Talvez no teu não amanhã eu lamente o teu destino, talvez eu até chore a ausência do teu não amanhecer, e talvez esse choro tenha o mesmo sabor de todas as outras 8234 noites marcadas à ferro na minha carne com a força do teu abandono. O teu abandono que ainda me amarga a boca e os amores, que ainda me pesa nas costas toda tua covardia, que me envergonha a face frente à verdade, e que me faz menos virtuosa aos cavalheiros que me cortejam.
Me perdoe se estas palavras lhe parecem duras, mas toda a dor que tu me causou nesses anos de lamúria, me endureceu para algumas coisas.
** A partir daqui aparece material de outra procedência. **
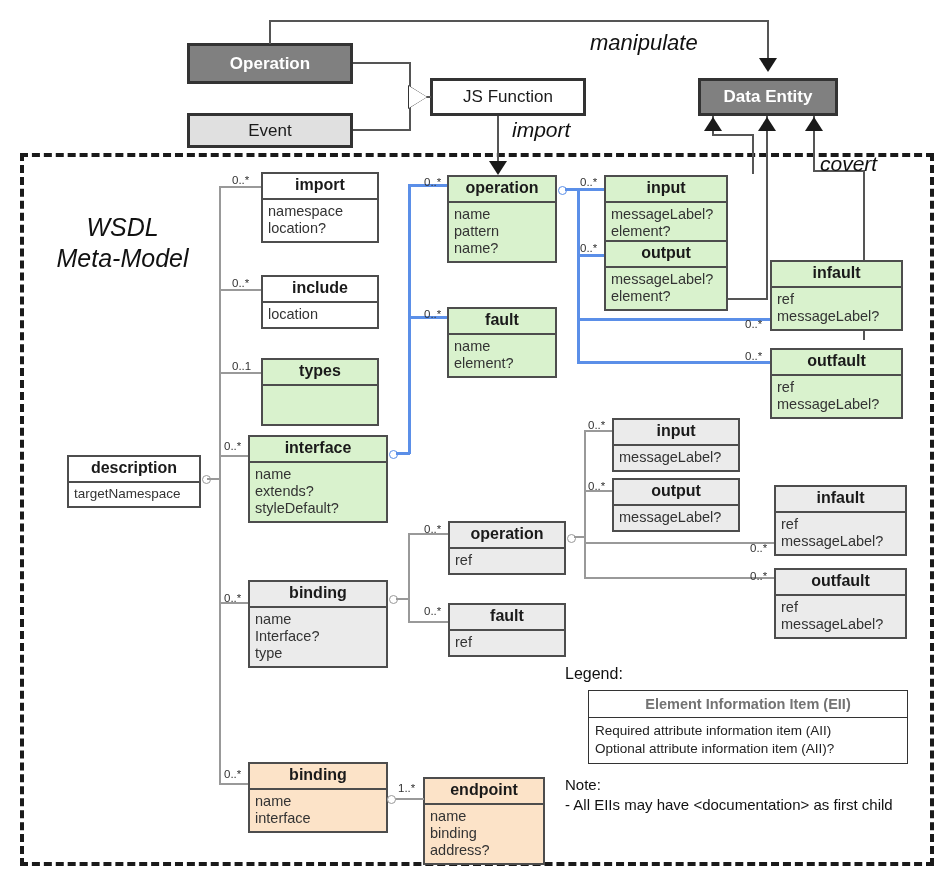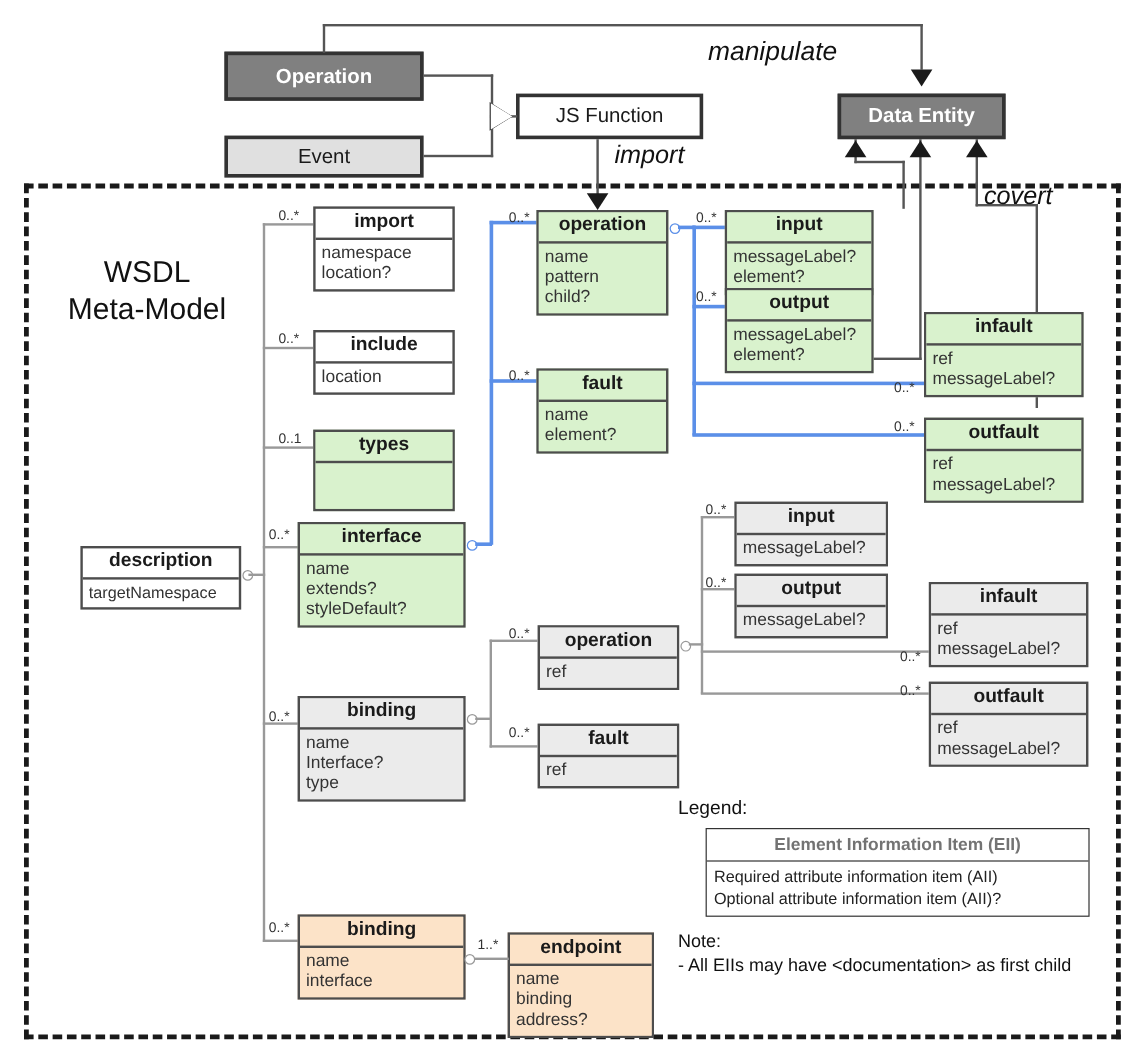"WSDL" #wsdl-label { font-style: none -> italic }
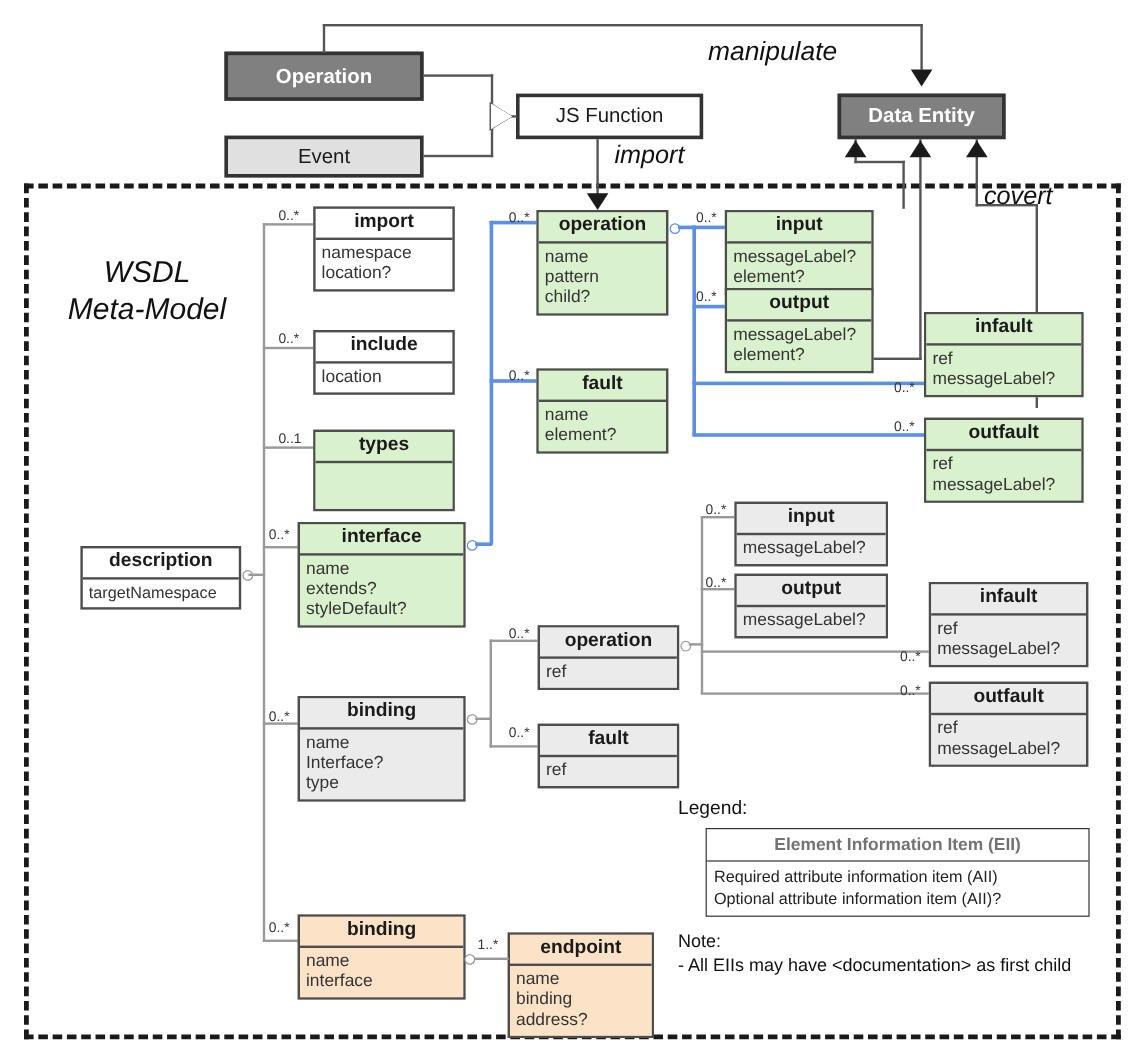"child?" div { text: child -> name }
Respeito hj de alma branda as tuas escolhas do passado, entendo que há momentos em que escolhemos nossas prioridades, e entendo eu não ter sido uma em tua vida. Então por favor entenda eu não querer partilhar da tua dor e angustia neste momento . O mundo me ofereceu flores e eu aceitei, estou colhendo todos os dias desde que abandonei o ninho vazio e triste que vc abandonou mts anos antes de mim, por vezes em meu caminho aparecem alguns espinhos, que me machucam as mãos e furam os pés, mas aceito de bom grado desde que sempre hajam flores, flores que amanhã colocarei sobre teu caixão.
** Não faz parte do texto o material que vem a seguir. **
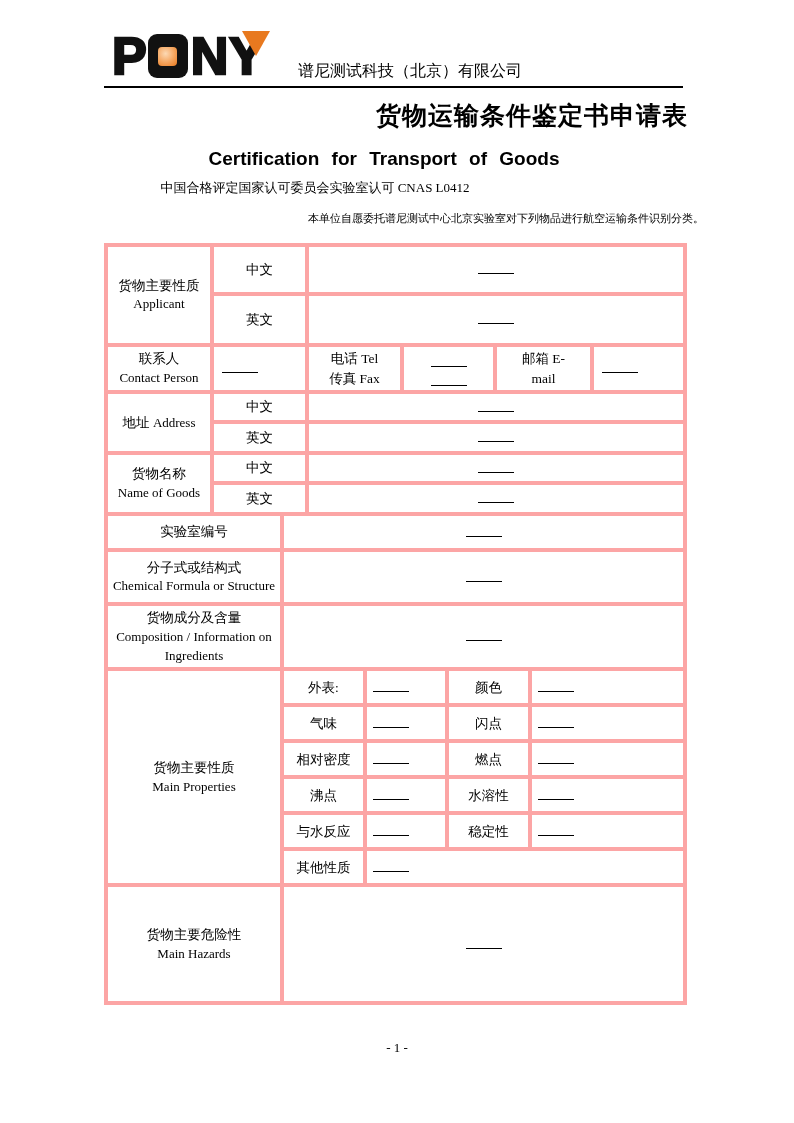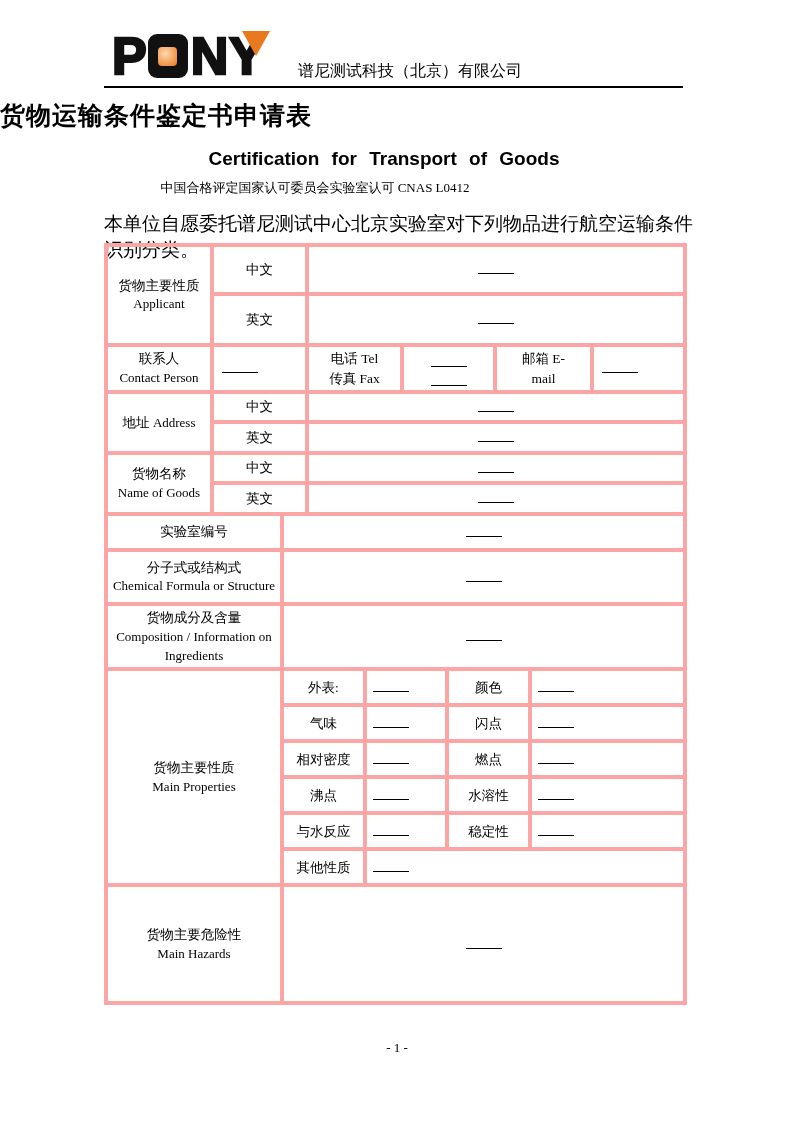"货物运输条件鉴定书申请表" .title-zh { text-align: left -> right }
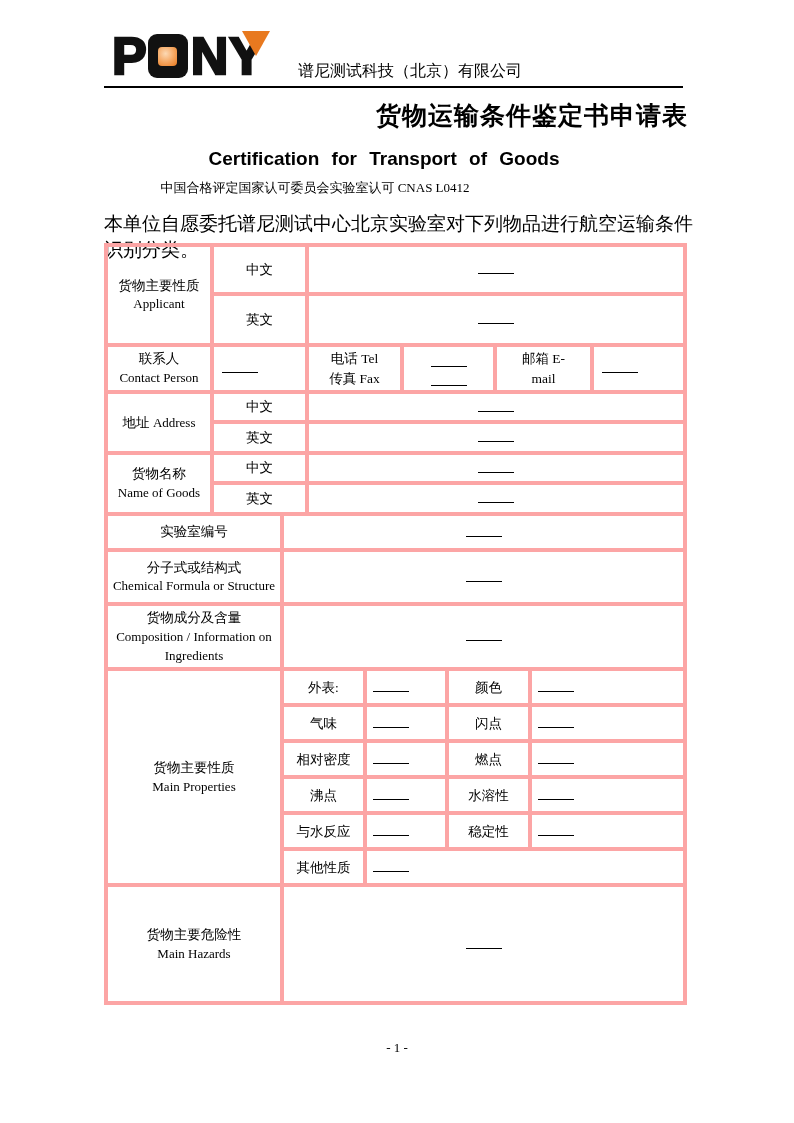"本单位自愿委托谱尼测试中心北京实验室对下列物品进行航空运输条件识别分类。" .intro { font-size: 19px -> 11px; text-align: none -> right }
Sem remorso e de olhos secos te digo que vc fenecerá por suas escolhas, que o que vc plantou, agora terá de colher, e a semente desta colheita foi o sofrimento e desamparo de uma garotinha, então o que brota dentro de ti é algo podre que lhe corroe por dentro, e lhe fará definhar na frente do espelho, para que possa ver todo o terror dos olhos da garotinha, espelhado nos seus.
Ficarei triste mais uma vez o dia que escreverei mais palavras amargas sobre vc nos capítulos da minha vida, não exatamente pela tua morte, e sim porque sempre idealizei o dia da tua redenção, mas infelizmente para ti, o tempo acabou.